A string of religious schools run by Orthodox Jewish groups in New York are failing to offer secular education, as state law requires, even as they pull in hundreds of millions in taxpayer support, The New York Times reported last month.
The in-depth piece by The Times examined the schools, known as yeshivas, and found that most of them emphasize religious instruction and memorization of the Torah. Secular subjects such as math, science and English are relegated to a few hours a week, if they’re offered at all. Since instruction is in Yiddish, many students emerge with only a rudimentary grasp of English.
In 2019, The Times reported, one of the yeshivas, the Central United Talmudical Academy, agreed to give its more than 1,000 students standardized tests in reading and math that are used by the state. Every student failed.

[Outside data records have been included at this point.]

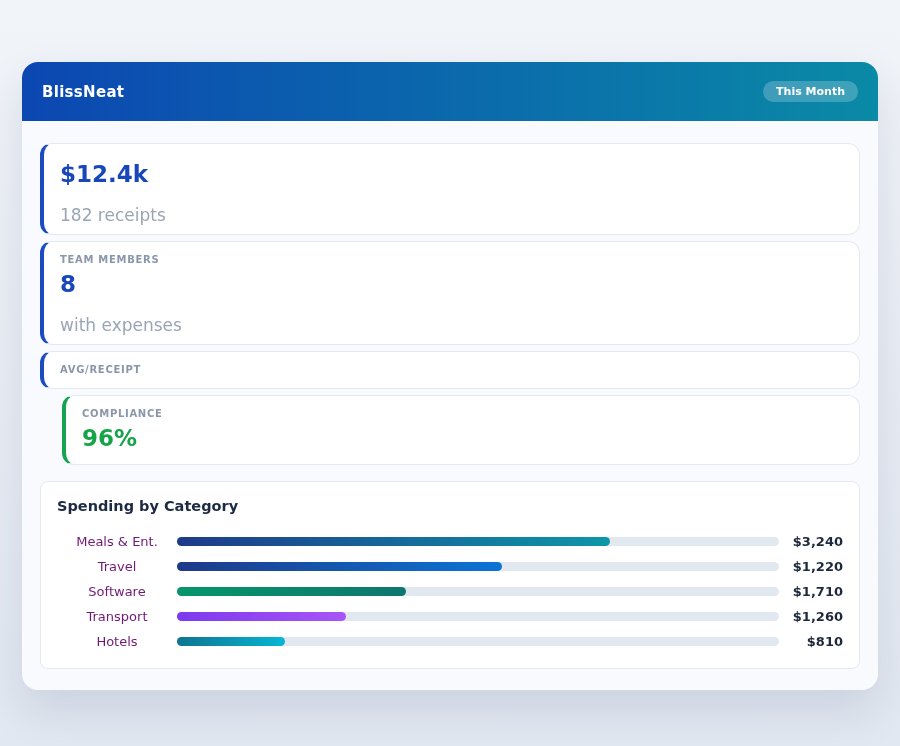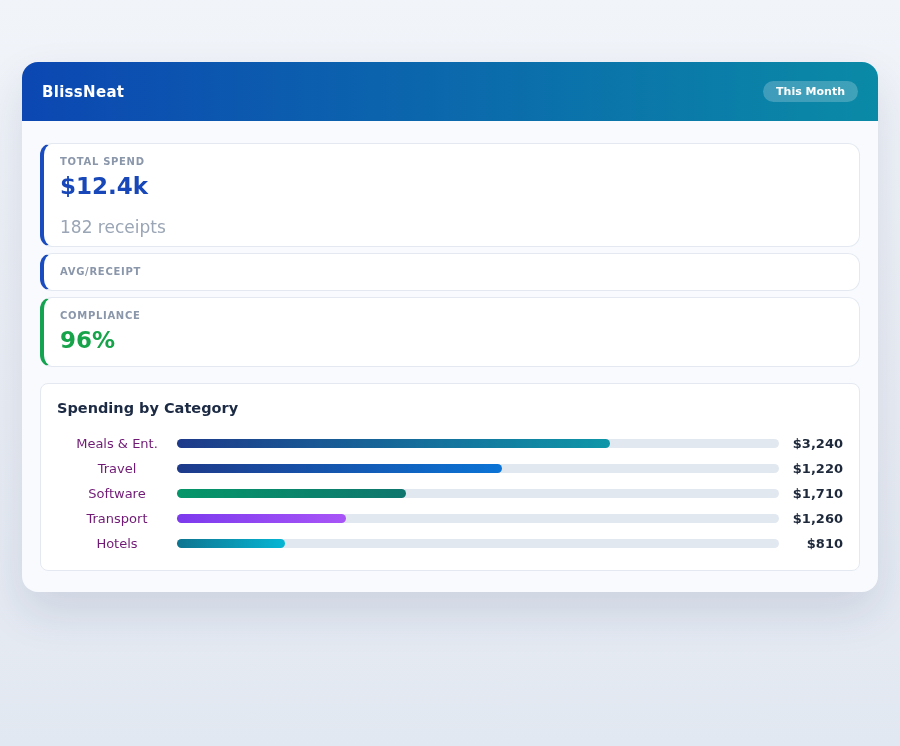--- a/index.html
+++ b/index.html
@@ -68,7 +68,6 @@
   <div class="app-body">
     <section class="stats" id="stats">
   <div class="stat-card" style="border-left-color: rgb(26, 76, 192);">
-    <div class="stat-label">TOTAL SPEND</div>
     <div class="stat-value" style="color: rgb(23, 71, 184);">$12.4k</div>
     <div class="stat-sub">182 receipts</div>
   </div>

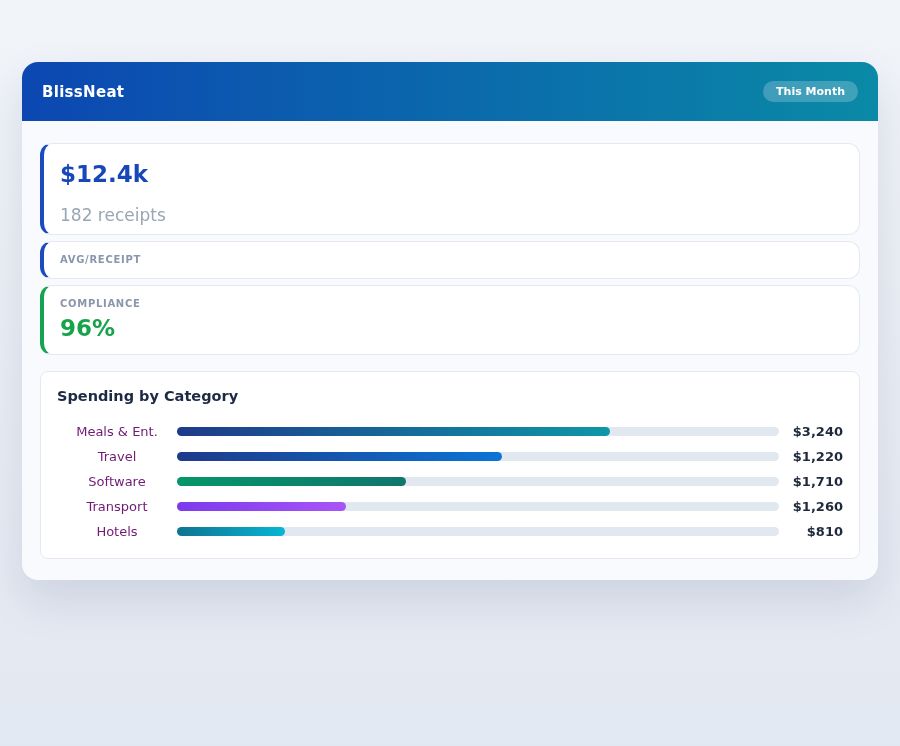--- a/index.html
+++ b/index.html
@@ -72,6 +72,11 @@
     <div class="stat-sub">182 receipts</div>
   </div>
 
+  <div class="stat-card" style="border-left-color: rgb(26, 76, 192);">
+    <div class="stat-label">TEAM MEMBERS</div>
+    <div class="stat-value" style="color: rgb(23, 71, 184);">8</div>
+    <div class="stat-sub">with expenses</div>
+  </div>
 
   <div class="stat-card" style="border-left-color: rgb(26, 76, 192);">
     <div class="stat-label">AVG/RECEIPT</div>

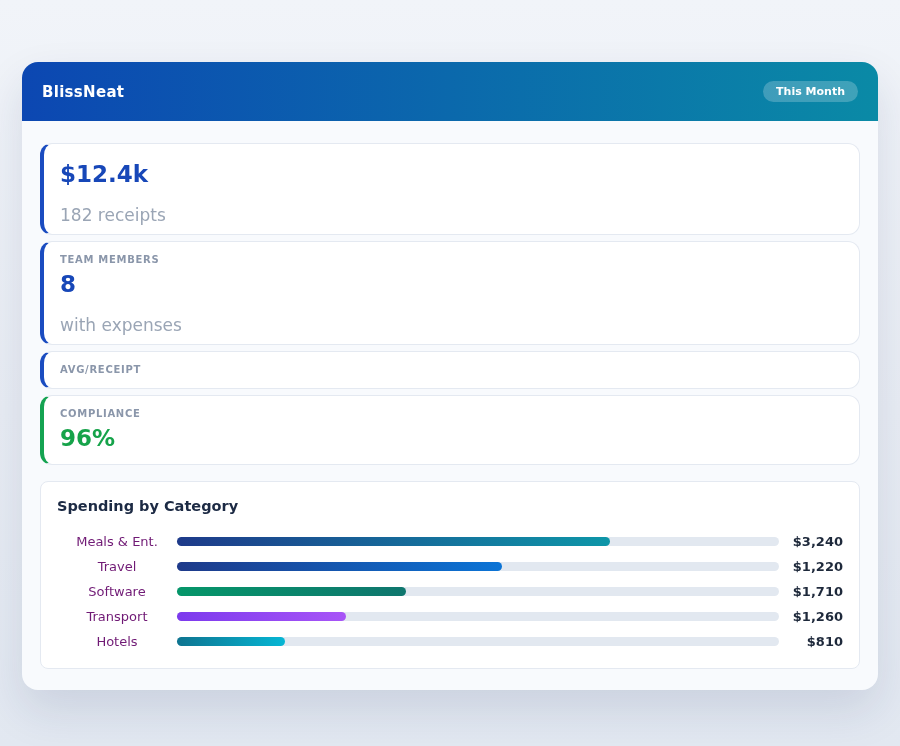--- a/index.html
+++ b/index.html
@@ -83,7 +83,7 @@
 
   </div>
 
-  <div class="stat-card" style="border-left-color: rgb(20, 163, 81);">
+  <div class="stat-card" style="border-left-color: rgb(20, 163, 81); margin-left: 22px;">
     <div class="stat-label">COMPLIANCE</div>
     <div class="stat-value" style="color: rgb(22, 163, 74);">96%</div>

“Students at nearly a dozen other schools run by the Hasidic community recorded similarly dismal outcomes that year, a pattern that under ordinary circumstances would signal an education system in crisis,” The Times story reported. “But where other schools might be struggling because of underfunding or mismanagement, these schools are different. They are failing by design. The leaders of New York’s Hasidic community have built scores of private schools to educate children in Jewish law, prayer and tradition – and to wall them off from the secular world. Offering little English and math, and virtually no science or history, they drill students relentlessly, sometimes brutally, during hours of religious lessons conducted in Yiddish.”
Some former students are speaking out. Moishy Klein, who left the Hasidic community, said the education he received left him unprepared to deal with the outside world.
“I don’t know how to put into words how frustrating it is,” Klein said. “I thought, ‘It’s crazy that I’m literally not learning anything. It’s crazy that I’m 20 years old, I don’t know any higher order math, never learned any science.’”
Despite these dismal outcomes, the schools receive millions in public support. The Times reported that the schools get public funds to pay for government mandates and provide various social services. Taxpayer money, the newspaper charged, ends up “subsidiz[ing] their theological curriculum.”
In 2019, noted The Times, Hasidic schools for boys received more than $375 million from local, state and federal government sources.
New York officials have occasionally vowed to crack down on the schools, citing a state law that requires private schools to offer an education equivalent to what students receive in public schools. But critics say the law isn’t being enforced because the Hasidic rabbis, who control a large bloc of voters, hold too much political power.